EXERCISE INSTRUCTIONS:
What lines in the data hold the string "root"? Show them.

DATA:
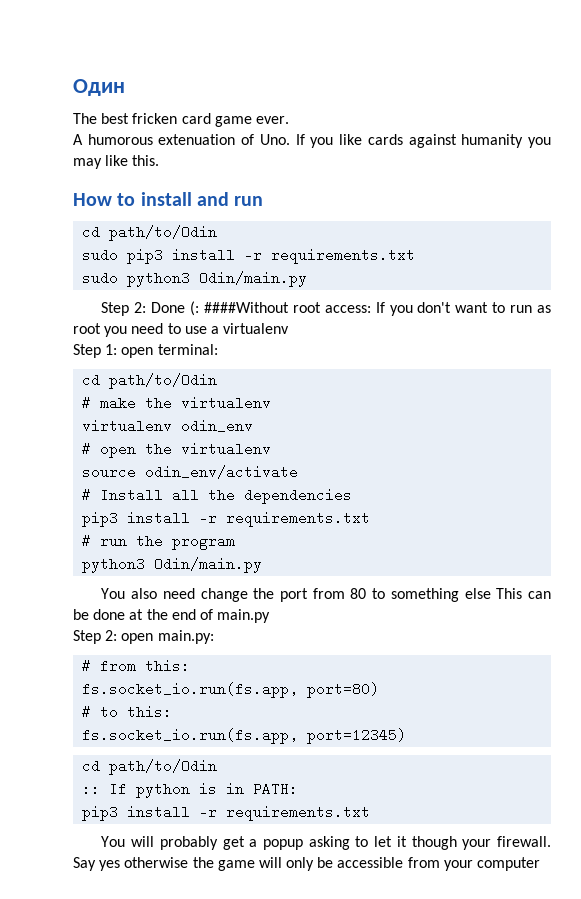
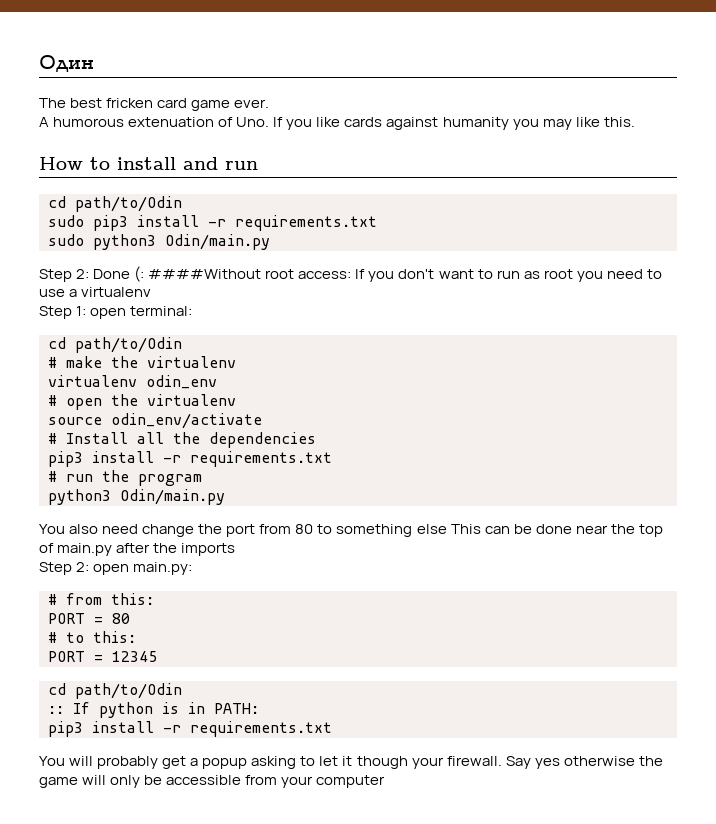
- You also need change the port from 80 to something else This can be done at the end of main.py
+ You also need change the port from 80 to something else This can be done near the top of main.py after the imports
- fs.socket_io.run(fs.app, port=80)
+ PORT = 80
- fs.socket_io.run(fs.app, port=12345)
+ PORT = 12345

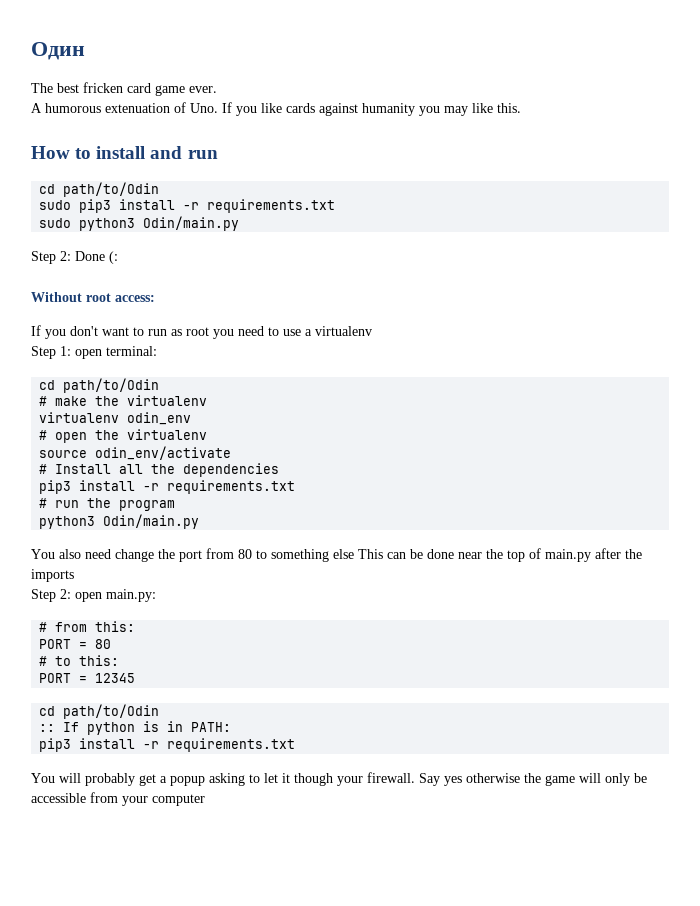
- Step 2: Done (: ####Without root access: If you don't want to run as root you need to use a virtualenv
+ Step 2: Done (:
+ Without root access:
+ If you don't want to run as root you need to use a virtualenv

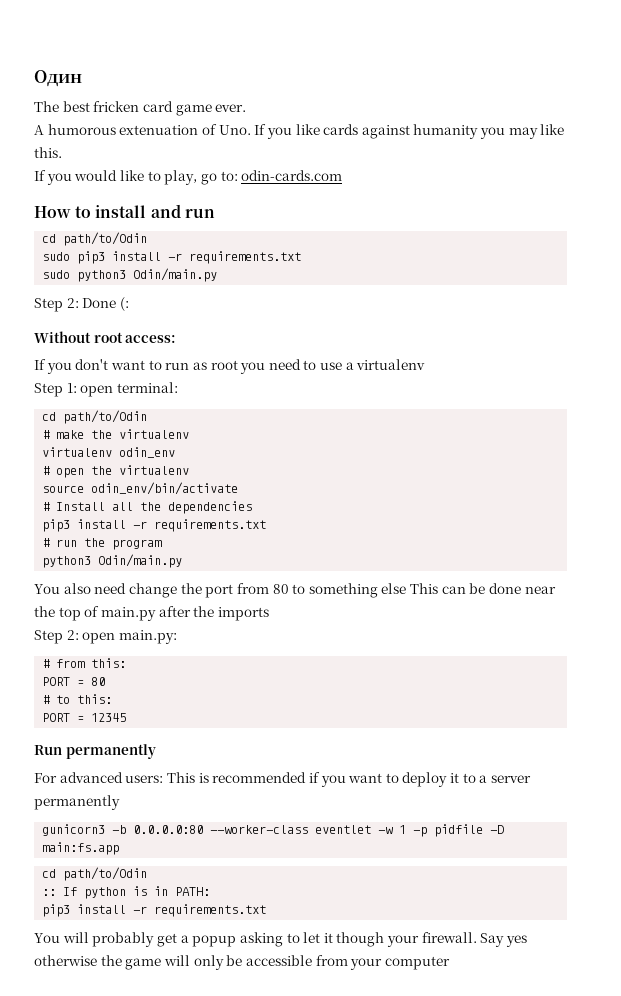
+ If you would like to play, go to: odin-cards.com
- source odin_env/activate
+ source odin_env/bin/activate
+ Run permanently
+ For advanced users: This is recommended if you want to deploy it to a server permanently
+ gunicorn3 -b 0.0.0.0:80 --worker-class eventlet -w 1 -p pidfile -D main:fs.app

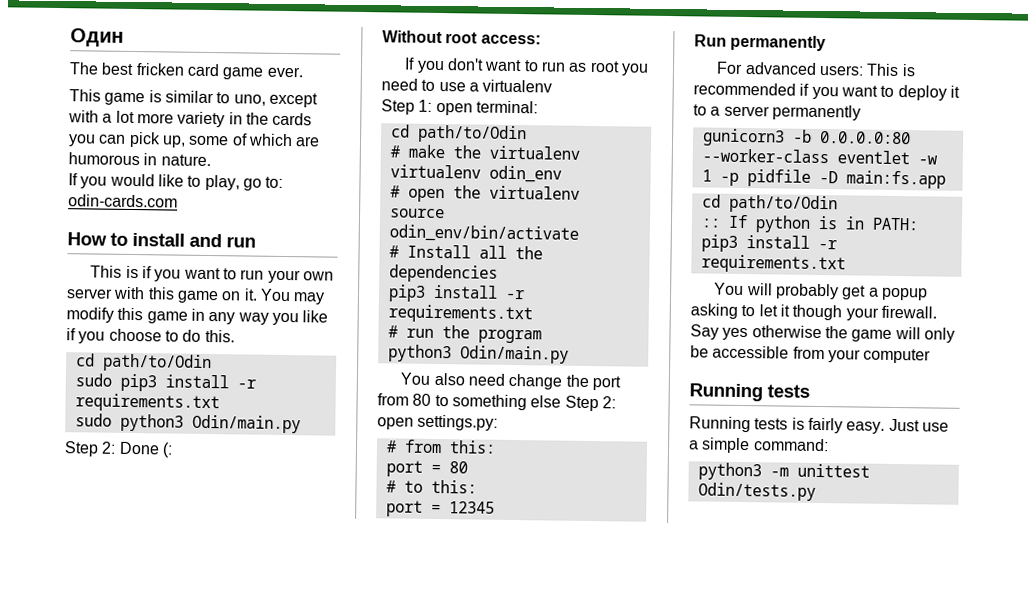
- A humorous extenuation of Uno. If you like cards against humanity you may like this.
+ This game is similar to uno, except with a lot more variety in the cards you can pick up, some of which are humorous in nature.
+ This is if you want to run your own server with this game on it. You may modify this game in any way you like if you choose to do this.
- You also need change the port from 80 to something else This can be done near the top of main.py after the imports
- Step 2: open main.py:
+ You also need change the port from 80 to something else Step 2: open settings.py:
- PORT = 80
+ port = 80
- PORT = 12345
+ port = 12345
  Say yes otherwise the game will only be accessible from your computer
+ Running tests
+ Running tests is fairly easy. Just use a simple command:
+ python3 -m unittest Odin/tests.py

---

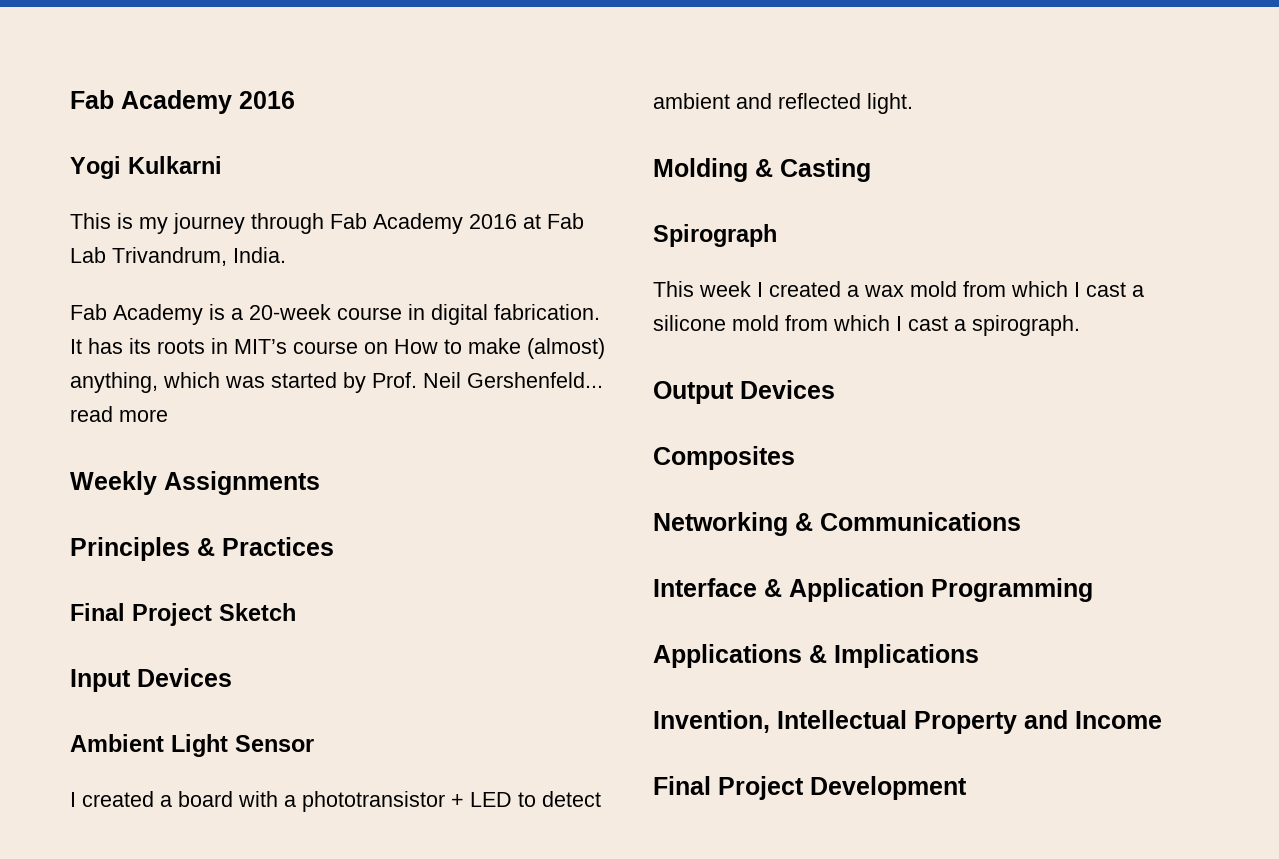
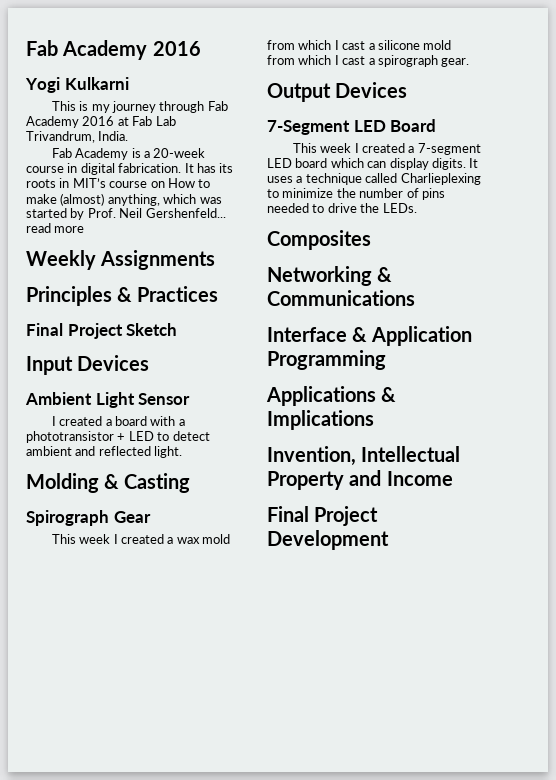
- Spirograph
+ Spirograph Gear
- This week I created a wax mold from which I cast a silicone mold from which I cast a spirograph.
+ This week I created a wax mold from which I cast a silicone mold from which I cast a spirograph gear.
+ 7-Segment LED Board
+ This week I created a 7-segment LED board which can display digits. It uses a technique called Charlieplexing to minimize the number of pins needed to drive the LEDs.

---

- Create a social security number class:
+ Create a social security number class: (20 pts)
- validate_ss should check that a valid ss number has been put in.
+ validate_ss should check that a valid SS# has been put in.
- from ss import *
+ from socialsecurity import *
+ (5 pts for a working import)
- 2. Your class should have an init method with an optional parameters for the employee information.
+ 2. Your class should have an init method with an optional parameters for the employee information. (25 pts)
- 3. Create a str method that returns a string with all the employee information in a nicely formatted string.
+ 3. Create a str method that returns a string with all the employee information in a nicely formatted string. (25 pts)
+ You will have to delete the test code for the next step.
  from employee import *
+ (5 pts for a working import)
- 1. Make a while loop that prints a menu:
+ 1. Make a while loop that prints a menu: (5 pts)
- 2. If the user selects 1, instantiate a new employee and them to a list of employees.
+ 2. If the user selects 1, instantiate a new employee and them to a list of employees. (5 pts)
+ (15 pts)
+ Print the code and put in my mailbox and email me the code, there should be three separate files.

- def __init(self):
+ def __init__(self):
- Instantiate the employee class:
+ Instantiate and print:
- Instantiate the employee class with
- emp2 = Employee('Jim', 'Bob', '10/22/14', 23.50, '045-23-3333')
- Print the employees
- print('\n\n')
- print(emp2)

RESULT BELOW:
- Step 2: Done (: ####Without root access: If you don't want to run as root you need to use a virtualenv
+ Without root access:
+ If you don't want to run as root you need to use a virtualenv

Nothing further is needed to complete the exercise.